• [PROBLEM DESCRIPTION]:
Would you give the listing again exactly as written, minus its pictures?

• [EXTRACTED MATERIAL]:
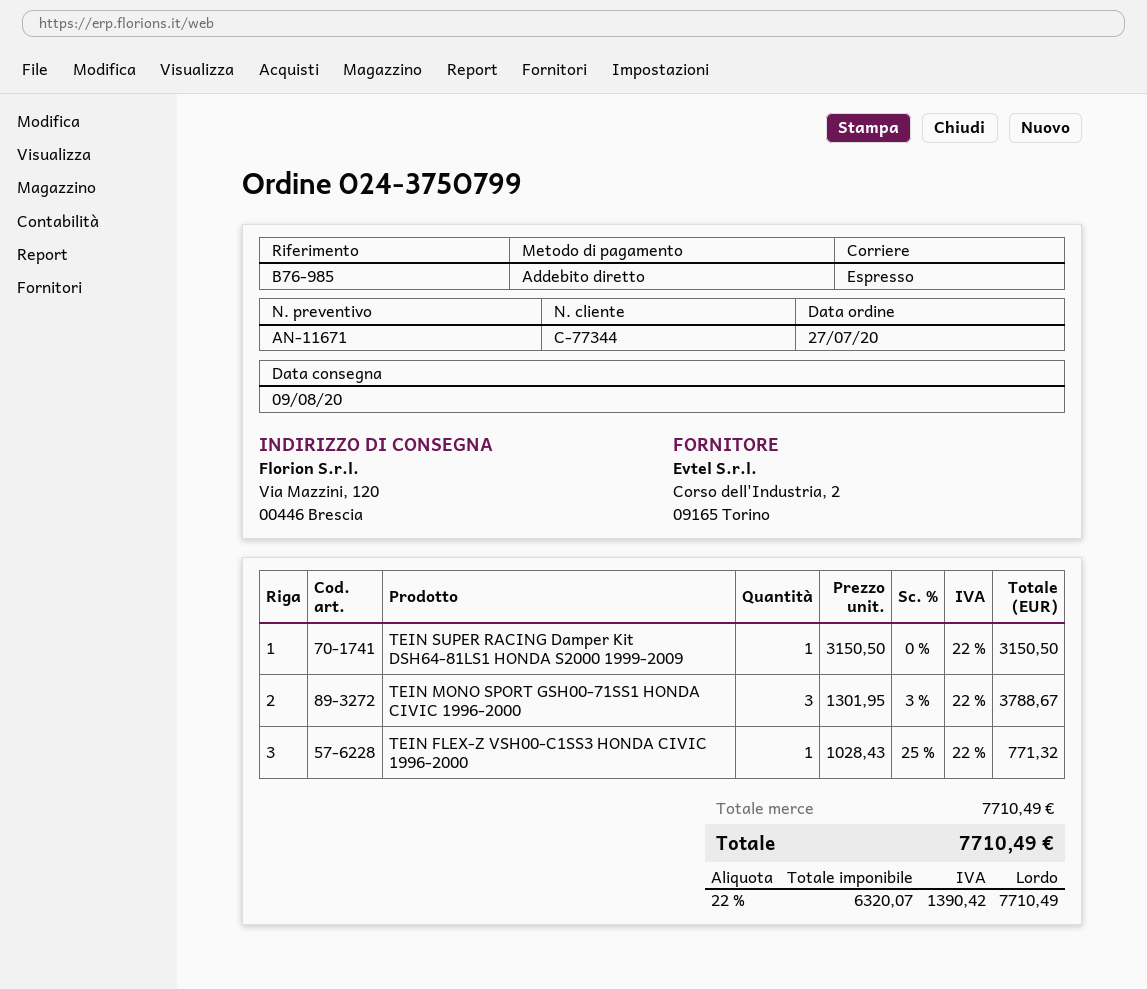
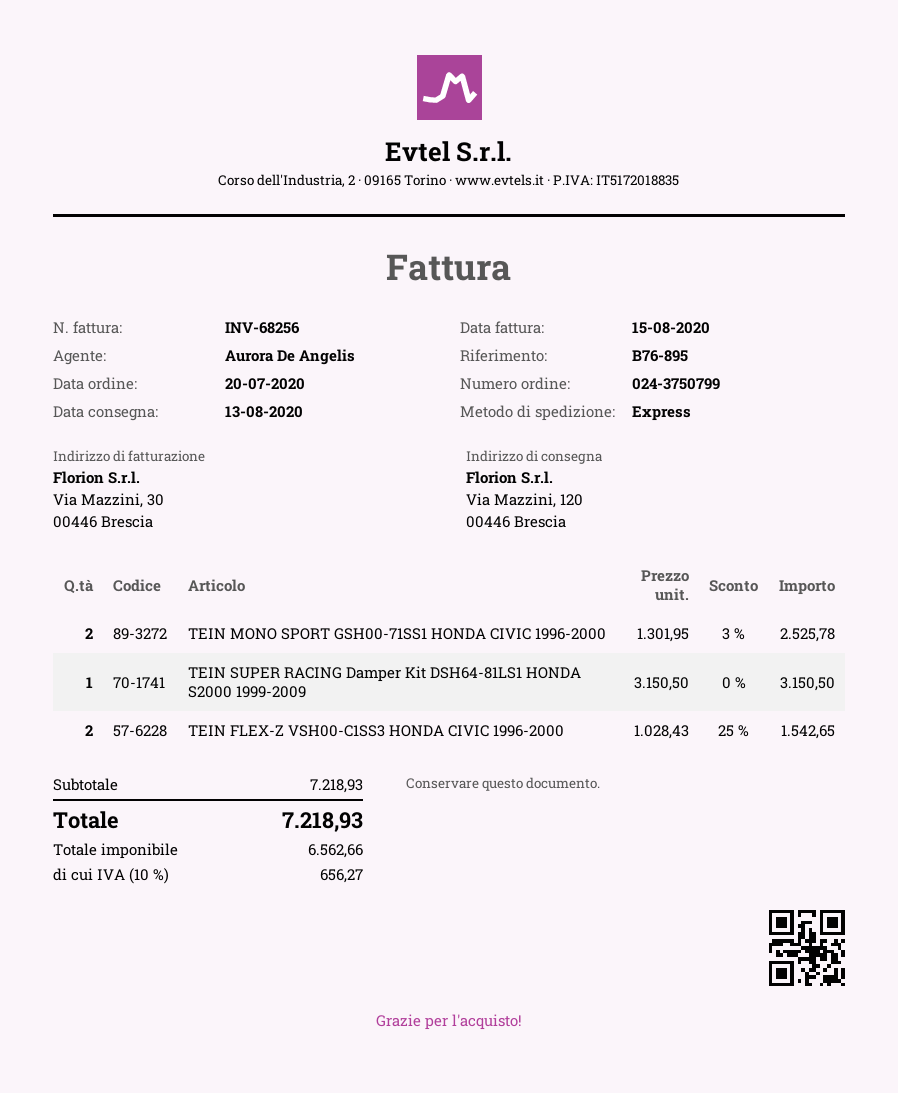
order date: 2020-07-27 -> 2020-07-20
delivery date: 2020-08-09 -> 2020-08-13
reference: B76-985 -> B76-895
TEIN MONO SPORT GSH00-71SS1 HONDA CIVIC 1996-2000: 3 x 1301.95 - 3% = 3788.67 -> 2 x 1301.95 - 3% = 2525.78
TEIN FLEX-Z VSH00-C1SS3 HONDA CIVIC 1996-2000: 1 x 1028.43 - 25% = 771.32 -> 2 x 1028.43 - 25% = 1542.65
subtotal: 7710.49 -> 7218.93
net: 6320.07 -> 6562.66
tax: 22% = 1390.42 -> 10% = 656.27
total: 7710.49 -> 7218.93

• [RESPONSE AREA]:
order date: 2020-07-27 -> 2020-07-20
delivery date: 2020-08-09 -> 2020-08-13
reference: B76-985 -> B76-895
TEIN MONO SPORT GSH00-71SS1 HONDA CIVIC 1996-2000: 3 x 1301.95 - 3% = 3788.67 -> 2 x 1301.95 - 3% = 2525.78
TEIN FLEX-Z VSH00-C1SS3 HONDA CIVIC 1996-2000: 1 x 1028.43 - 25% = 771.32 -> 2 x 1028.43 - 25% = 1542.65
subtotal: 7710.49 -> 7218.93
net: 6320.07 -> 6562.66
tax: 22% = 1390.42 -> 10% = 656.27
total: 7710.49 -> 7218.93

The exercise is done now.